Purpose: To assess whether hearing loss predicts an increased risk of mortality.
Methods: The Blue Mountains Hearing Study examined 2956 persons (49+ years) during 1997 to 2000. The Australian National Death Index was used to identify deaths until 2005. Hearing loss was defined as the pure-tone average (0.5-4 kHz) of air-conduction hearing thresholds greater than 25 dB HL. Associations between hearing loss and mortality risk were estimated using Cox regression and structural equation modeling (SEM).

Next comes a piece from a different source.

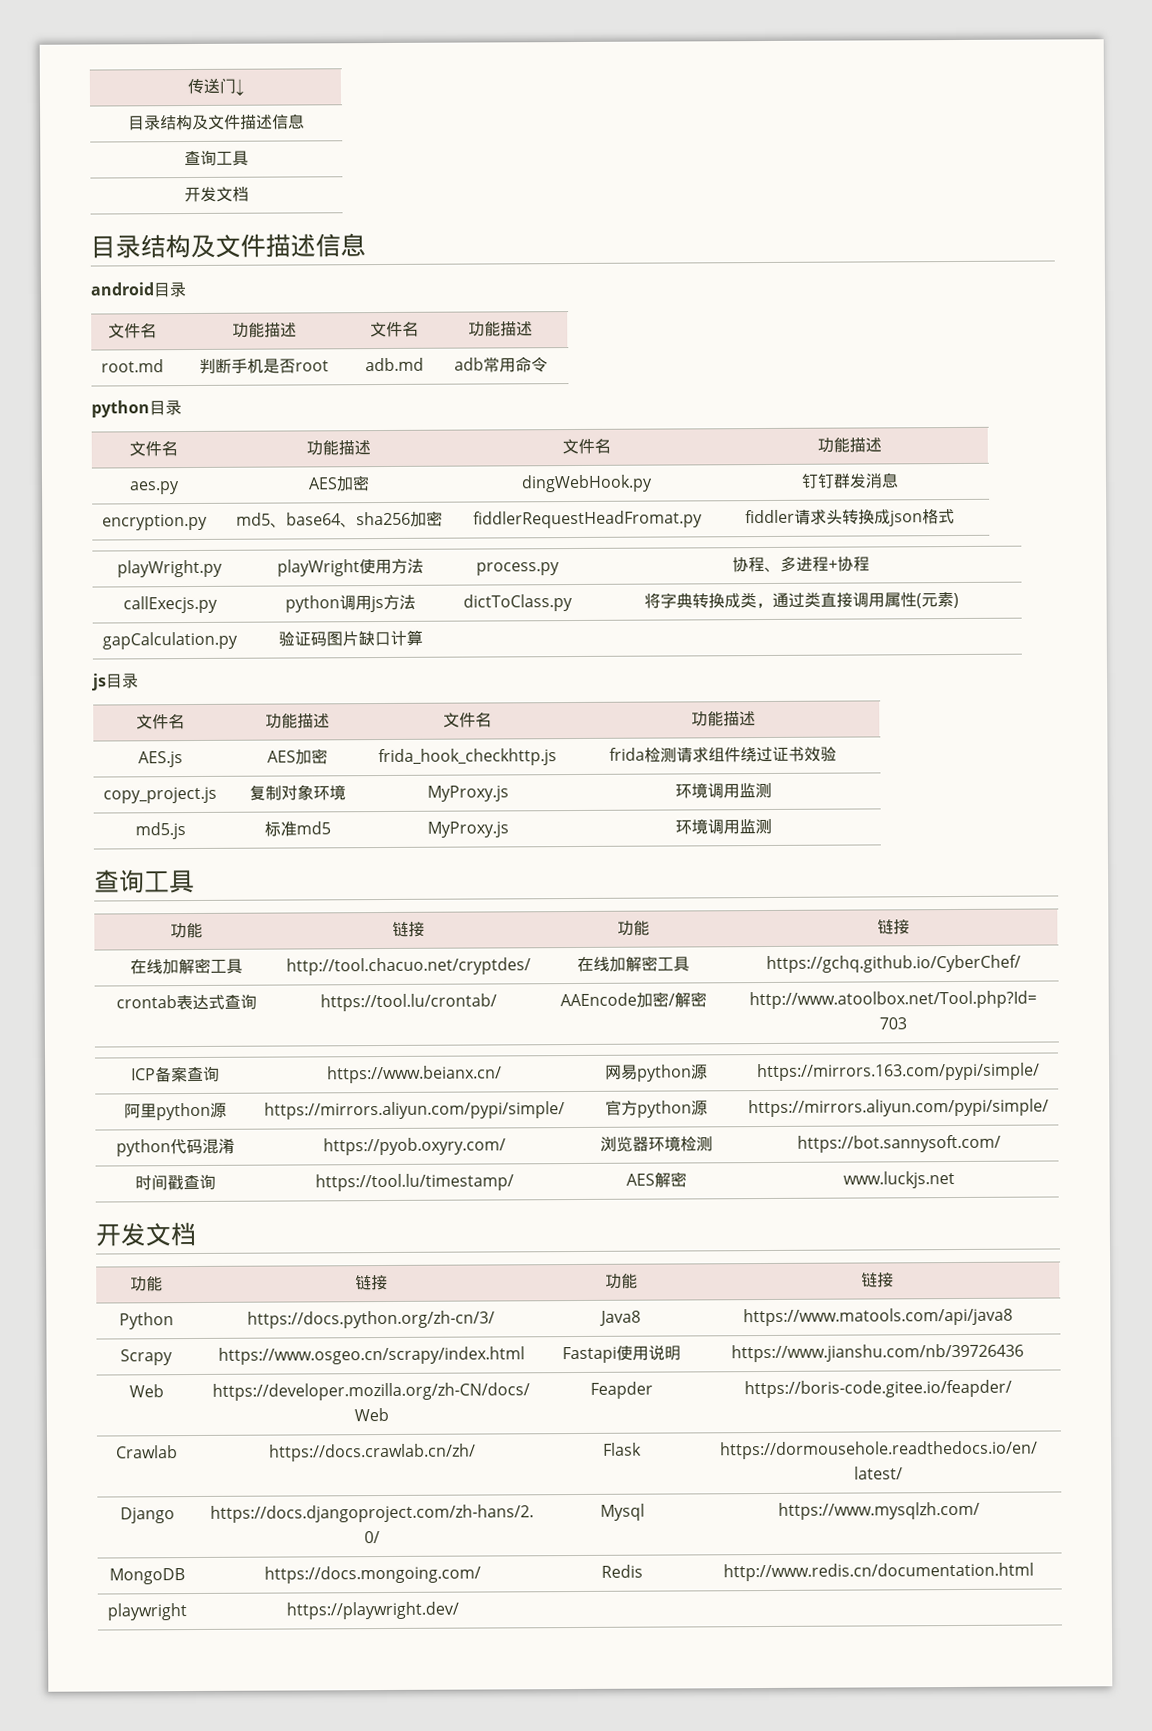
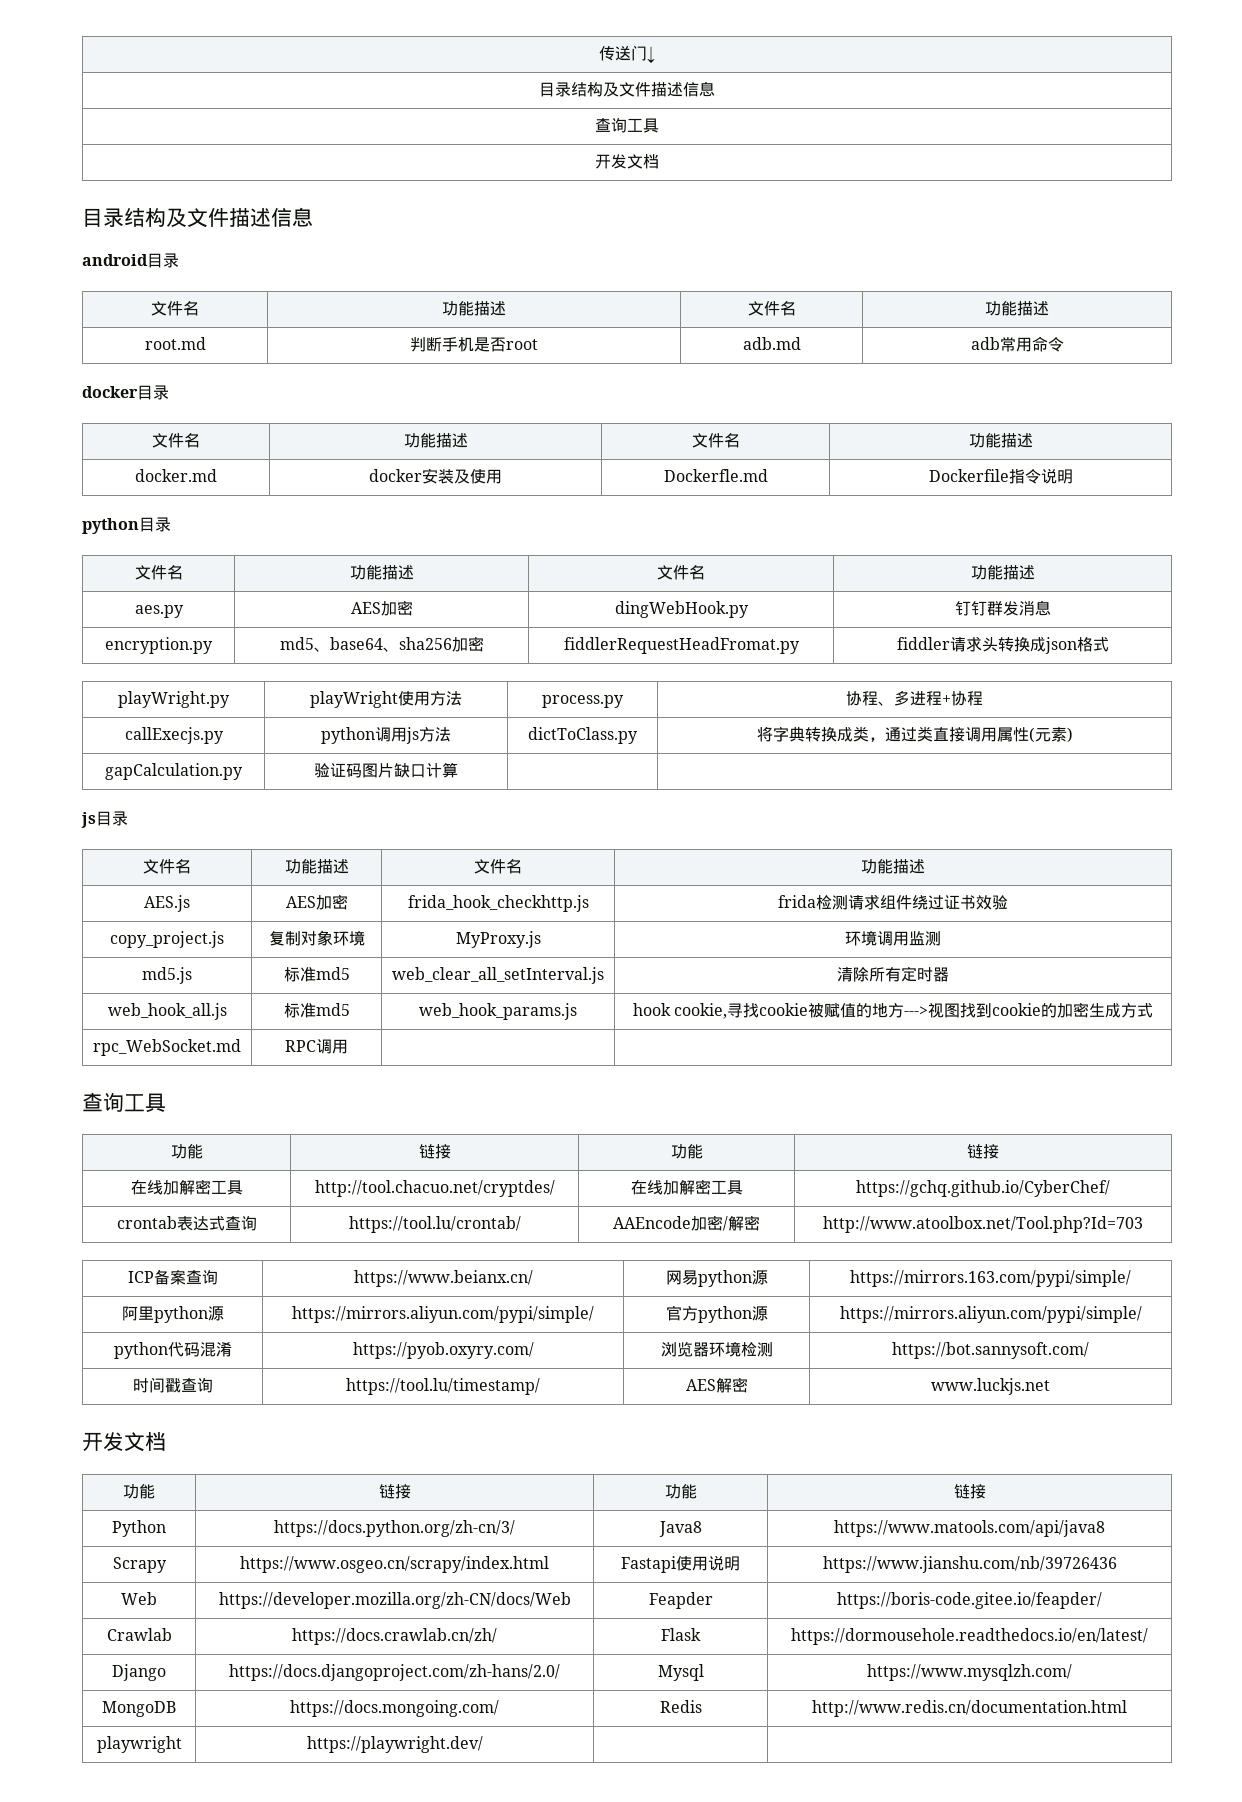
(548, 365) none -> [82,385,169,400] [152,433,200,448] [403,433,468,448] [691,433,740,448] [968,433,1033,448] [135,469,217,482] [369,468,502,484] [663,469,768,482] [928,468,1073,484] // docker目录 // 文件名 | 功能描述 | 文件名 | 功能描述 // docker.md | docker安装及使用 | Dockerfle.md | Dockerfile指令说明
[426,821,509,838] [674,818,772,835] MyProxy.js | 环境调用监测 -> [392,967,604,984] [837,966,949,982] [107,1003,227,1020] [283,1003,350,1018] [419,1003,577,1020] [632,1002,1154,1019] [93,1039,241,1056] [285,1039,348,1054] web_clear_all_setInterval.js | 清除所有定时器 // web_hook_all.js | 标准md5 | web_hook_params.js | hook cookie,寻找cookie被赋值的地方--->视图找到cookie的加密生成方式 // rpc_WebSocket.md | RPC调用 | |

Results: When we used Cox regression, we discovered that hearing loss was associated with increased risk of cardiovascular (hazard ratio [HR] 1.36, 95% confidence interval [CI] 1.08-1.84) and all-cause (AC) mortality (HR 1.39, 95% CI 1.11-1.79) after adjustment for age and sex but not after multivariable adjustment. SEM pathway analysis, however, revealed a greater AC mortality risk (HR 2.58, 95% CI 1.64-4.05) in persons with hearing loss, which was mediated: cognitive impairment (HR 1.45, 95% CI 1.08-1.94) and walking disability (HR 1.63, 95% CI 1.24-2.15). These variables increased mortality both directly and indirectly through effects on self-rated health.
Conclusions: Hearing loss was associated with increased AC mortality via three mediating variables: disability in walking, cognitive impairment, and self-rated health. It is important to recognize that persons with combined disabilities are at increased risk of cardiovascular and AC mortality.